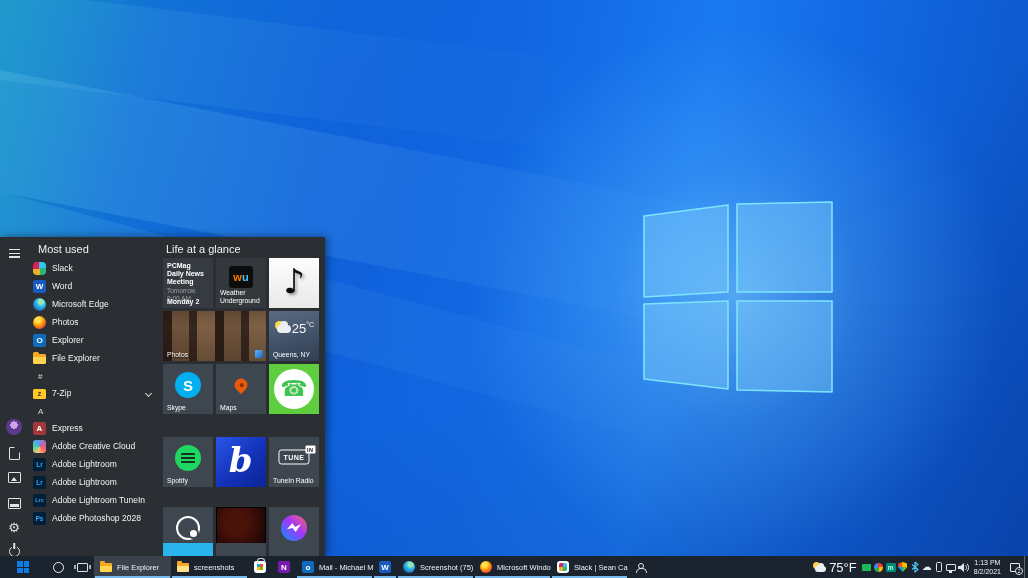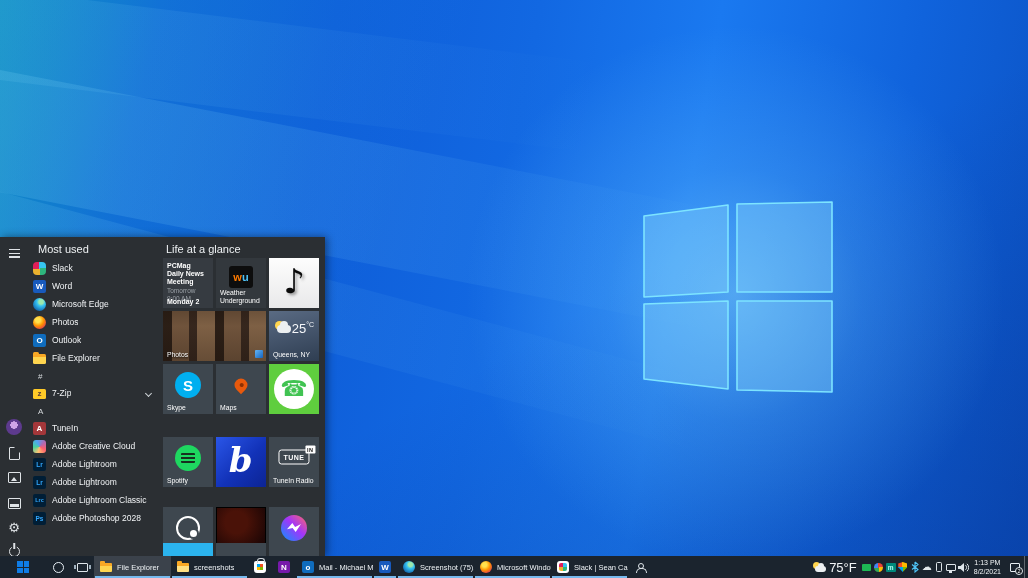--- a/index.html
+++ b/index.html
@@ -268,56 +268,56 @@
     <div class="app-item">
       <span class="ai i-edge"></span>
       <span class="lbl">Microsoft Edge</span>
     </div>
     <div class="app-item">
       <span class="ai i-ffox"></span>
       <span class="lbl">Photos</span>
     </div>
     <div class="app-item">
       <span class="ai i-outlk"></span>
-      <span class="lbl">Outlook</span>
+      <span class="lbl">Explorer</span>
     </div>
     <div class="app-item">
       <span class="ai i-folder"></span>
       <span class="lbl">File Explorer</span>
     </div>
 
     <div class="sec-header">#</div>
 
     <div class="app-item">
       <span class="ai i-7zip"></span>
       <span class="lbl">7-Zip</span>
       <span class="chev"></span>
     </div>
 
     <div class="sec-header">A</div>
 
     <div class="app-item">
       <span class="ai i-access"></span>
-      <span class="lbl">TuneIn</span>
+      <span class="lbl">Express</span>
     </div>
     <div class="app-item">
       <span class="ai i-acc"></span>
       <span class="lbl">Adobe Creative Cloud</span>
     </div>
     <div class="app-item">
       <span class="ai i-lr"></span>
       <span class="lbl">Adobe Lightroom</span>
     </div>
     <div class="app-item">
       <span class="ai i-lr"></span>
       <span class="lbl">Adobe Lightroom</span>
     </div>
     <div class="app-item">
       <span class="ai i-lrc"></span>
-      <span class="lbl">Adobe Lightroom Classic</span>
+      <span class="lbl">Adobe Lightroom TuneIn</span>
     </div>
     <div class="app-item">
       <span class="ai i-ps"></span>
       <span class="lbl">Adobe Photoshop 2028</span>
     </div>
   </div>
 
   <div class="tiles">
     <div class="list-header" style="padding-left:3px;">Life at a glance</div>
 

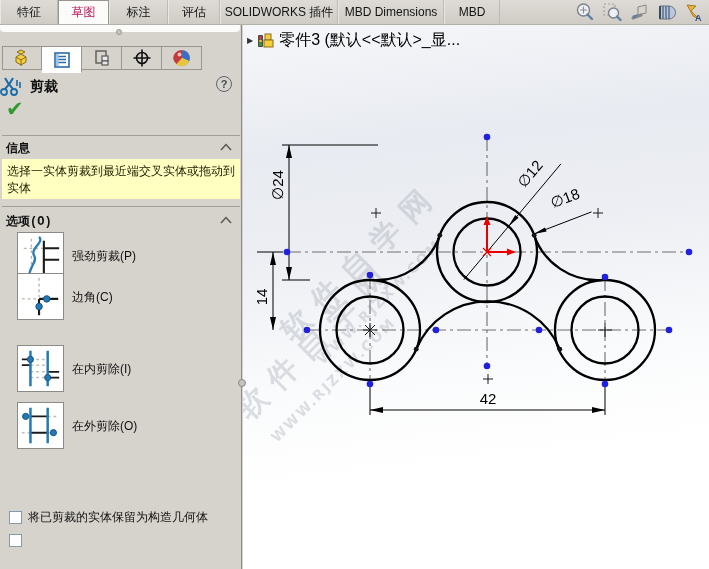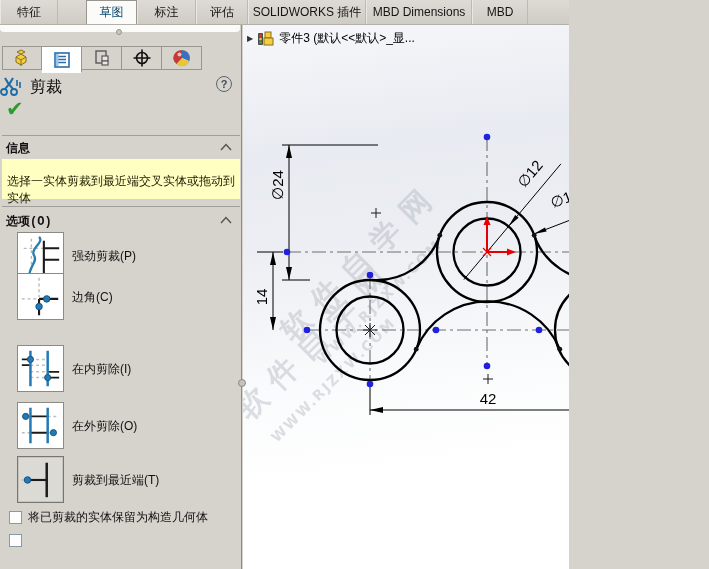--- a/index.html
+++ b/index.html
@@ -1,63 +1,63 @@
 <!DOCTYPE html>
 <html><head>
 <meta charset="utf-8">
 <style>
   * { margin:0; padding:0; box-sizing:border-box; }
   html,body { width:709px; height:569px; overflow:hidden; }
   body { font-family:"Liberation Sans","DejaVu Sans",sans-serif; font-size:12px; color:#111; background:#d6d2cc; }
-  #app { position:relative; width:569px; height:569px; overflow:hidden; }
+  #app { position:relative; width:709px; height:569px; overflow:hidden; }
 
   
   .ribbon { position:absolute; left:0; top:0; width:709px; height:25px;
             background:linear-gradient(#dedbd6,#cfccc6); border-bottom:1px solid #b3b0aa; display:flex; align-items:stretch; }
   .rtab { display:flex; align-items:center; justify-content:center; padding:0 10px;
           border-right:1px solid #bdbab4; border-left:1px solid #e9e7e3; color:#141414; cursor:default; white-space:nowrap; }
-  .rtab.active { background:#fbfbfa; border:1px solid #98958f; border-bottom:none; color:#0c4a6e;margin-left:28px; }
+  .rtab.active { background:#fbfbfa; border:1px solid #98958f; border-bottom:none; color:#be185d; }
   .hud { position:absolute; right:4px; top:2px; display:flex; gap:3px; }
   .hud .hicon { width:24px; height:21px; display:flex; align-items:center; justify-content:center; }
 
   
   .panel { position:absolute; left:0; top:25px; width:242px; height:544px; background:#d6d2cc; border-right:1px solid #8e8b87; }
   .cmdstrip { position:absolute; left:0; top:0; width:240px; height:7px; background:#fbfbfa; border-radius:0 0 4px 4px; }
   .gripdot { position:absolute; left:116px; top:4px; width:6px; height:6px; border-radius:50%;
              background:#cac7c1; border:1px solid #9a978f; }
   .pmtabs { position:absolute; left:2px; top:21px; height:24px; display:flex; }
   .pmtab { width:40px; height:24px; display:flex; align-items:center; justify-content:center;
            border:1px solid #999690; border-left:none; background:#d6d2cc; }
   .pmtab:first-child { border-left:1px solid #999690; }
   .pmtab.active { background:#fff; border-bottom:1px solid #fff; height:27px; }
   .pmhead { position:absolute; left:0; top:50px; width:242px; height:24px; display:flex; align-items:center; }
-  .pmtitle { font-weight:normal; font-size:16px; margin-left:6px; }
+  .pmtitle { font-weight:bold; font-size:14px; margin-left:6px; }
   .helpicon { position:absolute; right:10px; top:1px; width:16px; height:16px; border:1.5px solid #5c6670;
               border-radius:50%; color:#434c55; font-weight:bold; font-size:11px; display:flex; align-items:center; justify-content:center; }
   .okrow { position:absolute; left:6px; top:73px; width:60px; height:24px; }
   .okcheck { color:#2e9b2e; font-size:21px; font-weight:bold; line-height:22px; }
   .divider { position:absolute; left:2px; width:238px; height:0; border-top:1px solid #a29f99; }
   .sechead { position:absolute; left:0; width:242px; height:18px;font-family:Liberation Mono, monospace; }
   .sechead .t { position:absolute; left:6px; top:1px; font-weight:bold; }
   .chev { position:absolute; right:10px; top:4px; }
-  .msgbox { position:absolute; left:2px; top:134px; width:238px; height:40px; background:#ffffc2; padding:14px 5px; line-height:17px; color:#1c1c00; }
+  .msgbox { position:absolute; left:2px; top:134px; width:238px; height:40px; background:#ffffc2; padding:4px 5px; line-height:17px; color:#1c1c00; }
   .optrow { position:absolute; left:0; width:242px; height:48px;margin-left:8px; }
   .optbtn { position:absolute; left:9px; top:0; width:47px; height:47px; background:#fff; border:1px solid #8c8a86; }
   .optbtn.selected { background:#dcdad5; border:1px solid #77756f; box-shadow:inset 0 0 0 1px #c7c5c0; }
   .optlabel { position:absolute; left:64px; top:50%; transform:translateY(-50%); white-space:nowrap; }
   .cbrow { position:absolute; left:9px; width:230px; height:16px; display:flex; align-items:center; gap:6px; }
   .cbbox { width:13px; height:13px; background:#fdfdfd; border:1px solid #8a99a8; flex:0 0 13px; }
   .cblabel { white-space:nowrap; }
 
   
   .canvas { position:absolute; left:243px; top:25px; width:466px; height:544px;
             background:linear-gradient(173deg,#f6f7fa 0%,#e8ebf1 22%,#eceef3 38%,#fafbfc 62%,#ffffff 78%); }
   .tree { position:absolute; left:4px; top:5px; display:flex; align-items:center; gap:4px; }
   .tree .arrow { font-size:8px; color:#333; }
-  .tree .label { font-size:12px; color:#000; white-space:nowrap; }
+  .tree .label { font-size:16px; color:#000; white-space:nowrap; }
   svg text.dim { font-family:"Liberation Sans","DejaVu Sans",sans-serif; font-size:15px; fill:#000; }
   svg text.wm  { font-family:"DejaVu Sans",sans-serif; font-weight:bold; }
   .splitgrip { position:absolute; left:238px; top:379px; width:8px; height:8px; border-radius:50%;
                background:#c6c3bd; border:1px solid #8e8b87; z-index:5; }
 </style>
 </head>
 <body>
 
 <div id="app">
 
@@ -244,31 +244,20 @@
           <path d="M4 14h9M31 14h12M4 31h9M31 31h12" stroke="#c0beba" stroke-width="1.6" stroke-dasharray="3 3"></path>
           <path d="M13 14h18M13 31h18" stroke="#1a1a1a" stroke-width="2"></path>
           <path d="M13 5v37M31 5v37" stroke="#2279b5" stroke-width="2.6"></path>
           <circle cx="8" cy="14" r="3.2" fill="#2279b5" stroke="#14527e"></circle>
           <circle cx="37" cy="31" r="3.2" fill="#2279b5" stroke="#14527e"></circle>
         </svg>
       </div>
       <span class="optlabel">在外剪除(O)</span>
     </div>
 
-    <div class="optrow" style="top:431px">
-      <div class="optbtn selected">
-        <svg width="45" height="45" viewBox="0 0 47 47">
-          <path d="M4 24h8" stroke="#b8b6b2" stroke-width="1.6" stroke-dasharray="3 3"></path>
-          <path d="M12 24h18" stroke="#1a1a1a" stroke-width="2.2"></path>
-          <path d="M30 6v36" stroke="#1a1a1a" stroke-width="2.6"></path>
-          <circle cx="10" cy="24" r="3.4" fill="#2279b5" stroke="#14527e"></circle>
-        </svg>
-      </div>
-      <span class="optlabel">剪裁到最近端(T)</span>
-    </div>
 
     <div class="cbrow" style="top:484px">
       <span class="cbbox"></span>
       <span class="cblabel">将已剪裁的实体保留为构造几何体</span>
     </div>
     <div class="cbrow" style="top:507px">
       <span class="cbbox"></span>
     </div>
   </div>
++++
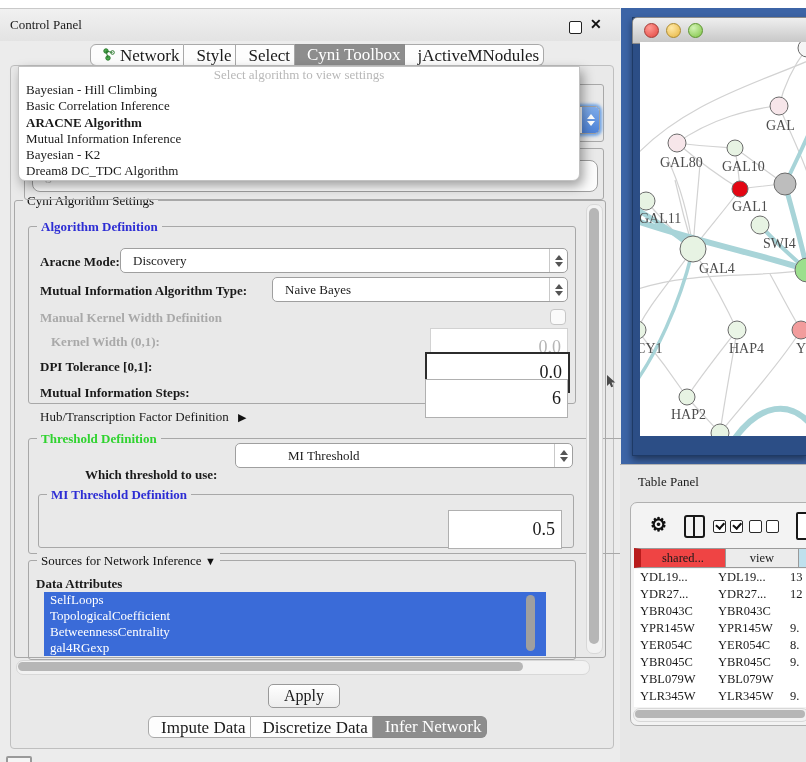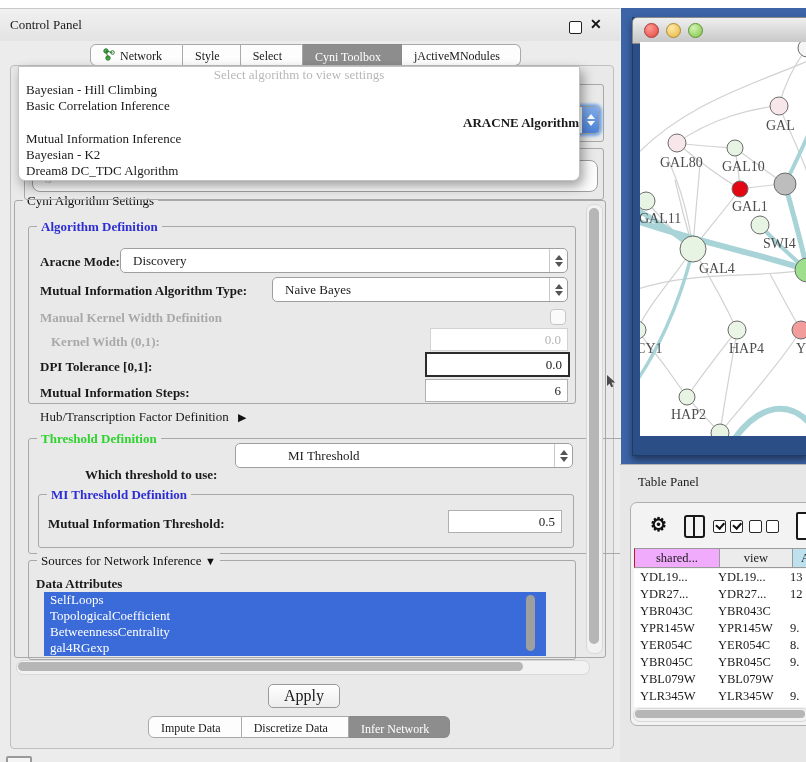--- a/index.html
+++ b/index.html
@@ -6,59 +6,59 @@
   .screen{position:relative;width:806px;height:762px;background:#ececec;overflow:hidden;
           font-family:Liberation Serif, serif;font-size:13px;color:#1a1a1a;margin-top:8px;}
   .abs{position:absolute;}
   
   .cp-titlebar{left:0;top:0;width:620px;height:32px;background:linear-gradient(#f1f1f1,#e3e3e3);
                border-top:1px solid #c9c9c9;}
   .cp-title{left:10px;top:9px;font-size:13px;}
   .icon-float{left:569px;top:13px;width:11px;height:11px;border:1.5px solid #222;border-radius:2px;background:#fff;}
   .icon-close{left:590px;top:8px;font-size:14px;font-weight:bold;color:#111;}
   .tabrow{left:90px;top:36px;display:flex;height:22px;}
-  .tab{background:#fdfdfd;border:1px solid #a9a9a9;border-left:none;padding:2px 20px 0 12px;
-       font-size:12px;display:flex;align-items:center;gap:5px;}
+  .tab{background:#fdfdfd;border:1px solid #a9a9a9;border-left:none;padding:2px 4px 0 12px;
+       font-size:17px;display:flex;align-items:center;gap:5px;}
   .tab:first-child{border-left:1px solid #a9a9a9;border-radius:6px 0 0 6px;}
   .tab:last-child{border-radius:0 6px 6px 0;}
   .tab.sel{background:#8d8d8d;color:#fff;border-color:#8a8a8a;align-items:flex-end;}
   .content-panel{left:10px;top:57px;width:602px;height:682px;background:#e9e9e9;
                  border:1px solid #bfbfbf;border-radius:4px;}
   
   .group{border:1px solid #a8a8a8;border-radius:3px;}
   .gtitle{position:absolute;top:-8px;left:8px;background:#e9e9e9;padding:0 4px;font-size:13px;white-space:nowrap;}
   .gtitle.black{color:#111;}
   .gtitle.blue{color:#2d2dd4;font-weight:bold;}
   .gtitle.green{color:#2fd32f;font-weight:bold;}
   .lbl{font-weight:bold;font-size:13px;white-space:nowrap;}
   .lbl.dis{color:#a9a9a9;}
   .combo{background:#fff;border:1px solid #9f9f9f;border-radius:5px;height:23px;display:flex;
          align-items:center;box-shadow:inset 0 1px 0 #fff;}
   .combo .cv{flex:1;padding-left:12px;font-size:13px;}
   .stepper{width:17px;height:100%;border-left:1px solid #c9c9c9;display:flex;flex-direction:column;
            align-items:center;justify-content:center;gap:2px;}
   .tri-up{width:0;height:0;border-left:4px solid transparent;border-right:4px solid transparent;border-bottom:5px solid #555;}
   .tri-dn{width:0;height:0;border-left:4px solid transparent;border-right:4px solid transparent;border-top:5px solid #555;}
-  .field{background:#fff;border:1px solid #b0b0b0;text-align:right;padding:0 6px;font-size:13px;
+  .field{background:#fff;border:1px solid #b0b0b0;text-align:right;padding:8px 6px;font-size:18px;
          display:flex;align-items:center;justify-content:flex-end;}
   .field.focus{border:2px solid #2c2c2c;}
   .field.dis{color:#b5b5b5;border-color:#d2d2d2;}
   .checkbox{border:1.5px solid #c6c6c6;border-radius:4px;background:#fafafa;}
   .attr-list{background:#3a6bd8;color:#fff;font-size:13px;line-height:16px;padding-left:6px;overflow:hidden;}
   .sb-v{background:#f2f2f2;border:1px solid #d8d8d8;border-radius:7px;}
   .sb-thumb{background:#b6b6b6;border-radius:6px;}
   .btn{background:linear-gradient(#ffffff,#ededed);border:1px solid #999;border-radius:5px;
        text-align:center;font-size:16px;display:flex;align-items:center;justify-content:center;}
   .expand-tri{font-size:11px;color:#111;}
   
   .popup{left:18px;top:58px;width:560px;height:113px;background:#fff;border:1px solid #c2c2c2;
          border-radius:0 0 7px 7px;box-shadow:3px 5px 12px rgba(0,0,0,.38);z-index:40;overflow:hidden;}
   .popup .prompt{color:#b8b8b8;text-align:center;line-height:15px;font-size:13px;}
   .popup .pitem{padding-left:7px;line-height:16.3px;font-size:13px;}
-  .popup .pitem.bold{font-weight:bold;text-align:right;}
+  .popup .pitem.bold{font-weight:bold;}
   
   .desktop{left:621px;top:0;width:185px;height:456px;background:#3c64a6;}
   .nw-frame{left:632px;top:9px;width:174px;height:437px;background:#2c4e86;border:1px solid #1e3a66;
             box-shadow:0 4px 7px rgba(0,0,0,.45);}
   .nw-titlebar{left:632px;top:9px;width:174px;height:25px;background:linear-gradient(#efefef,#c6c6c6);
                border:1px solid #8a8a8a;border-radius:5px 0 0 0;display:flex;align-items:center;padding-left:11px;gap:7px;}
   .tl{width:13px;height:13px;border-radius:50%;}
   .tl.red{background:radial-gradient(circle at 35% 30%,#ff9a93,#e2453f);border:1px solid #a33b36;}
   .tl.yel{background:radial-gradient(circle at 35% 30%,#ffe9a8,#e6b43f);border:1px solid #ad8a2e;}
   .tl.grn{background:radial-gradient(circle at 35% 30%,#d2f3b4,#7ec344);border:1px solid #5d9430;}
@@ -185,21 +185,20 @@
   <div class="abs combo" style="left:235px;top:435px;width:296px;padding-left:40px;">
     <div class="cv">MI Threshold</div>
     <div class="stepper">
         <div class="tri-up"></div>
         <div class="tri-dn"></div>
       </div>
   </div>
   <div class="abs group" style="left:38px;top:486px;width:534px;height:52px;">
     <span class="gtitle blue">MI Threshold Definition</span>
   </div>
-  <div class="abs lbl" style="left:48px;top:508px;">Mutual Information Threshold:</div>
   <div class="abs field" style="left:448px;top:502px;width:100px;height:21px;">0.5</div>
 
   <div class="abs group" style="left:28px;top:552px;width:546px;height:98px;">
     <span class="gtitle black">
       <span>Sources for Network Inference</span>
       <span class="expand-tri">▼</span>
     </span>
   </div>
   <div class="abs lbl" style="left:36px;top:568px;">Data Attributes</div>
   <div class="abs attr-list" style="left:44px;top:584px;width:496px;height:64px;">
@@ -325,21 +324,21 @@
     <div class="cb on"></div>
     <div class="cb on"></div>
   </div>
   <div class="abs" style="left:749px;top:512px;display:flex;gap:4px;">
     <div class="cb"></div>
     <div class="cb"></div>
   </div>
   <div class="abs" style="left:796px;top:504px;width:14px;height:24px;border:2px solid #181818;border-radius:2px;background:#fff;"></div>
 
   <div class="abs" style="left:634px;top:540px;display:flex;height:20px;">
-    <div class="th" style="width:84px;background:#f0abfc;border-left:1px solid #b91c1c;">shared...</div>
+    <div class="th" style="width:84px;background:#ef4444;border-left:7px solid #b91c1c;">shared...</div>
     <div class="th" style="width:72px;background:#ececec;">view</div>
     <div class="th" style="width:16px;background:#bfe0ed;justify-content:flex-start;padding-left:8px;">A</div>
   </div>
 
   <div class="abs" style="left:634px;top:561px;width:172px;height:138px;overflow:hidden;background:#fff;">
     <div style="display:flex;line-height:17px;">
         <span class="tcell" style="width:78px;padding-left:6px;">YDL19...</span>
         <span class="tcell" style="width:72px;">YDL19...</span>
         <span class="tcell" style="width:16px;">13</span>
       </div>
++++
- _PROBLEM REQUIREMENTS_:
Could you set down, word for word, only the lines above from the line with "position:absolute; left:9px; top:0;" to the line with "position:absolute; left:64px; top:50%;", including both?

- _REPLY TO THE EXERCISE_:
   .optbtn { position:absolute; left:9px; top:0; width:47px; height:47px; background:#fff; border:1px solid #8c8a86; }
   .optbtn.selected { background:#dcdad5; border:1px solid #77756f; box-shadow:inset 0 0 0 1px #c7c5c0; }
   .optlabel { position:absolute; left:64px; top:50%; transform:translateY(-50%); white-space:nowrap; }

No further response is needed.